### INSTRUCTIONS FOR THE TASK
Please state the number of lines in the entries below where the word "serif" appears. Include nothing else.

### WORKING DATA
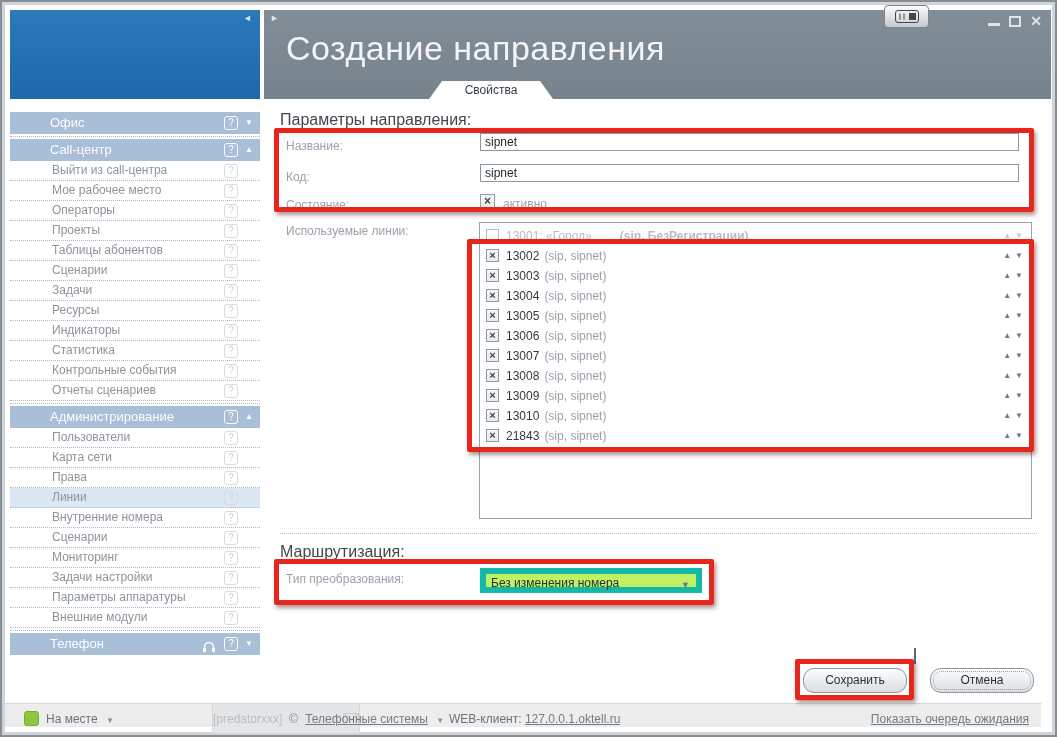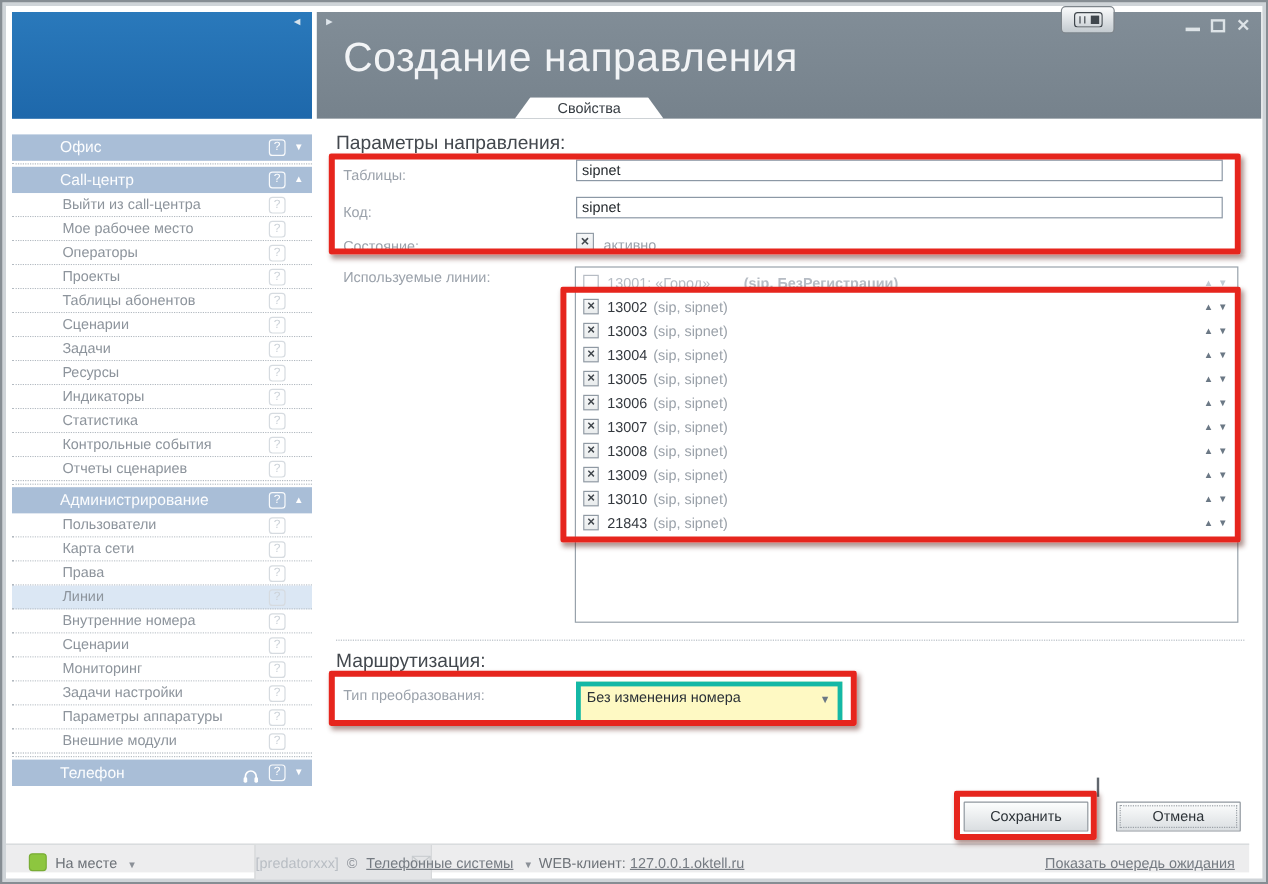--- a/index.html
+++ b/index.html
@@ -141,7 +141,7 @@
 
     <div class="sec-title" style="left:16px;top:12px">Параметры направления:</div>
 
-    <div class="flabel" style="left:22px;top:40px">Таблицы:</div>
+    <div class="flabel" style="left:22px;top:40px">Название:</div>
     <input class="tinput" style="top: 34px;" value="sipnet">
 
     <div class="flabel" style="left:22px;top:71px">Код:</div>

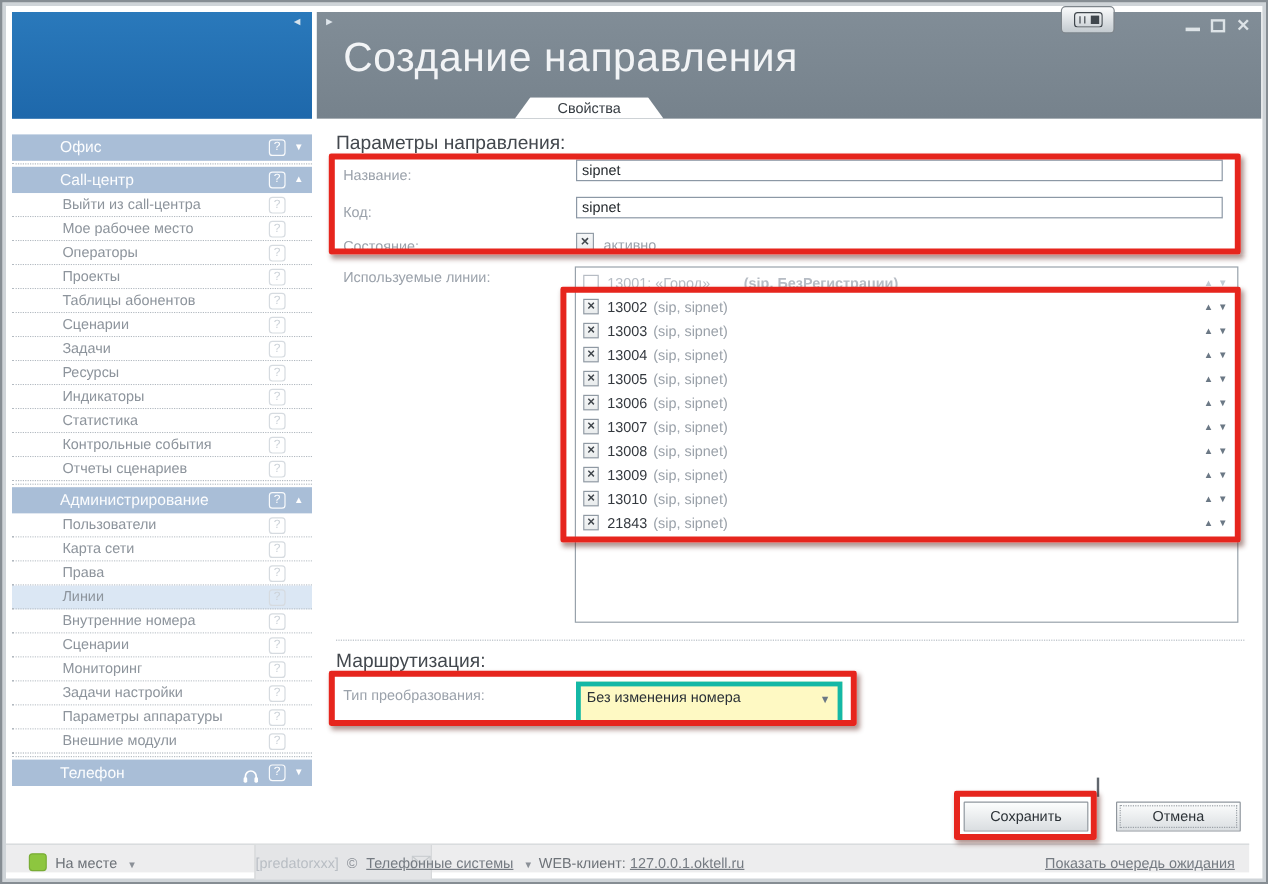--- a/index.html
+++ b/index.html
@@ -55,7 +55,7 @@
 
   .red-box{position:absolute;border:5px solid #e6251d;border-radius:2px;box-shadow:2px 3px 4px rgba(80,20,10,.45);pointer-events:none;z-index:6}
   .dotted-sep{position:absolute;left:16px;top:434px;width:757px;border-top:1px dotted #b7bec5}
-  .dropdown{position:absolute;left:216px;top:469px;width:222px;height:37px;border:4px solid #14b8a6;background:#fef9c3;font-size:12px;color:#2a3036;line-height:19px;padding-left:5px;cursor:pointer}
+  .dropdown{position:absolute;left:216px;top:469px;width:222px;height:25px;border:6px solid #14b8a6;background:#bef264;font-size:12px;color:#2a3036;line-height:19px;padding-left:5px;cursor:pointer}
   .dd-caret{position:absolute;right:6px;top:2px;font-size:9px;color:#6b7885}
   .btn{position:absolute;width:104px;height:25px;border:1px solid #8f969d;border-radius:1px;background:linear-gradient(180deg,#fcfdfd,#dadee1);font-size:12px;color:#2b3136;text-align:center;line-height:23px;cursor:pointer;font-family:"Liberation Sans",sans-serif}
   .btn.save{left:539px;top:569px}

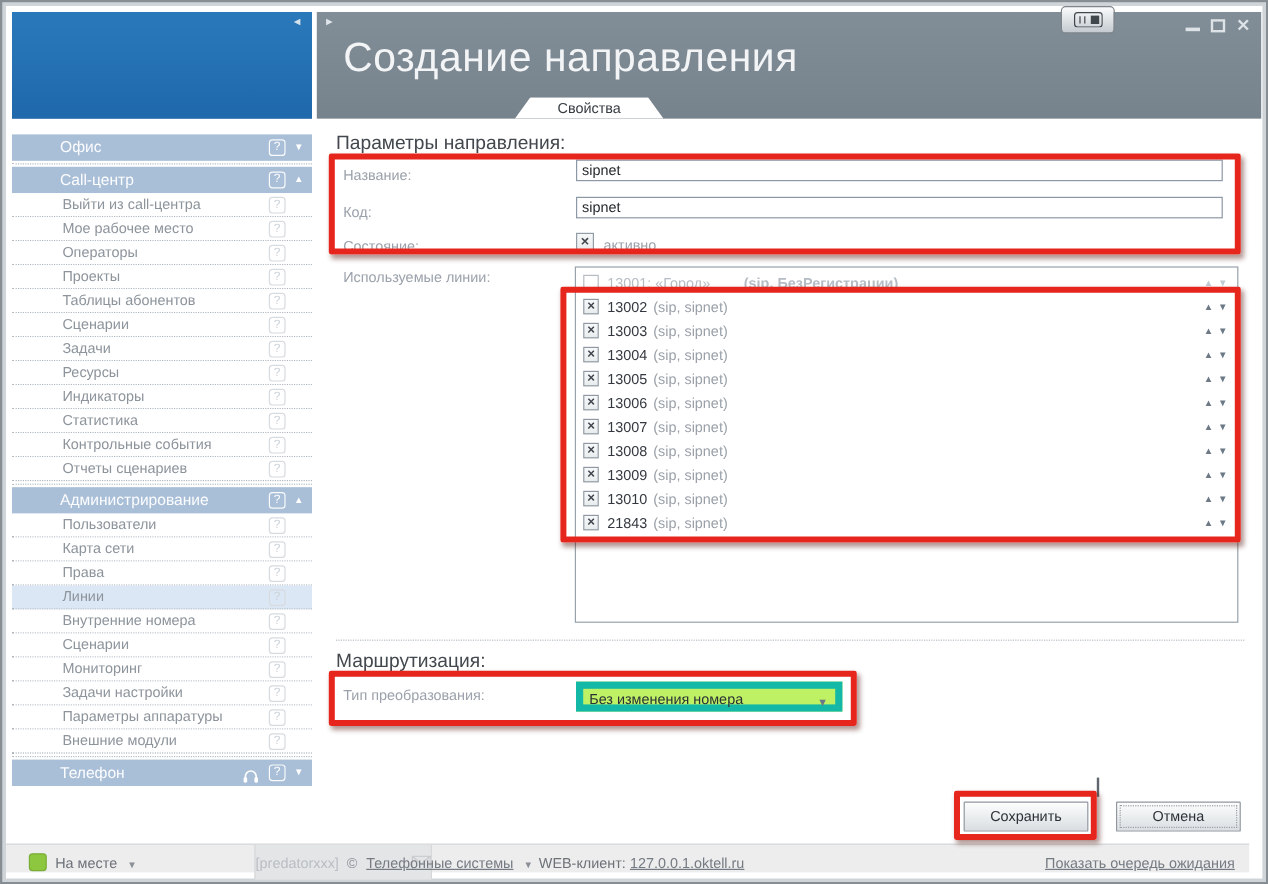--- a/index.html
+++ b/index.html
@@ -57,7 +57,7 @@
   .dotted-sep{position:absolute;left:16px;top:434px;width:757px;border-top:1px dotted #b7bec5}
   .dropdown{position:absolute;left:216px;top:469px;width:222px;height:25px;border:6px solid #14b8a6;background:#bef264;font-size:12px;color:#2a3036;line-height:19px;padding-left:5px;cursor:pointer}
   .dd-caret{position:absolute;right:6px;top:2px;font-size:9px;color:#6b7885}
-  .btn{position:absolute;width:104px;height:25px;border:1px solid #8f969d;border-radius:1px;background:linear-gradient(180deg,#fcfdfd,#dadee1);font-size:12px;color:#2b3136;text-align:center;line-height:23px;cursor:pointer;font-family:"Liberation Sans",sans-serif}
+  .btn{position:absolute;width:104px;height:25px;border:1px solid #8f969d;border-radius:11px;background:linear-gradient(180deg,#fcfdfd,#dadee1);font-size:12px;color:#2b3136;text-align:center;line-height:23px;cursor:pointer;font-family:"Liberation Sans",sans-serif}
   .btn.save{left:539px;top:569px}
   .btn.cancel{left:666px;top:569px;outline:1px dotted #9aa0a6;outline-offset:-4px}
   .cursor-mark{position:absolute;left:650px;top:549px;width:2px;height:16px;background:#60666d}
==
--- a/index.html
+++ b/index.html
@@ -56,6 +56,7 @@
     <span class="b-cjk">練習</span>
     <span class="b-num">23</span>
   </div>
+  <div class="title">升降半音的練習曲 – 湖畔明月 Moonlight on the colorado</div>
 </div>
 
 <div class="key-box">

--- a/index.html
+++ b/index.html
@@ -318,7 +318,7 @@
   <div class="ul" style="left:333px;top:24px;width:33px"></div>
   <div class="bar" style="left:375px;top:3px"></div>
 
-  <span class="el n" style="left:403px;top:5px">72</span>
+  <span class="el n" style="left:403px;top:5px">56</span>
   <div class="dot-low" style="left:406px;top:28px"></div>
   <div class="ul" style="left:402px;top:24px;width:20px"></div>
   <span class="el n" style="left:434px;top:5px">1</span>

### EXERCISE RESULT
3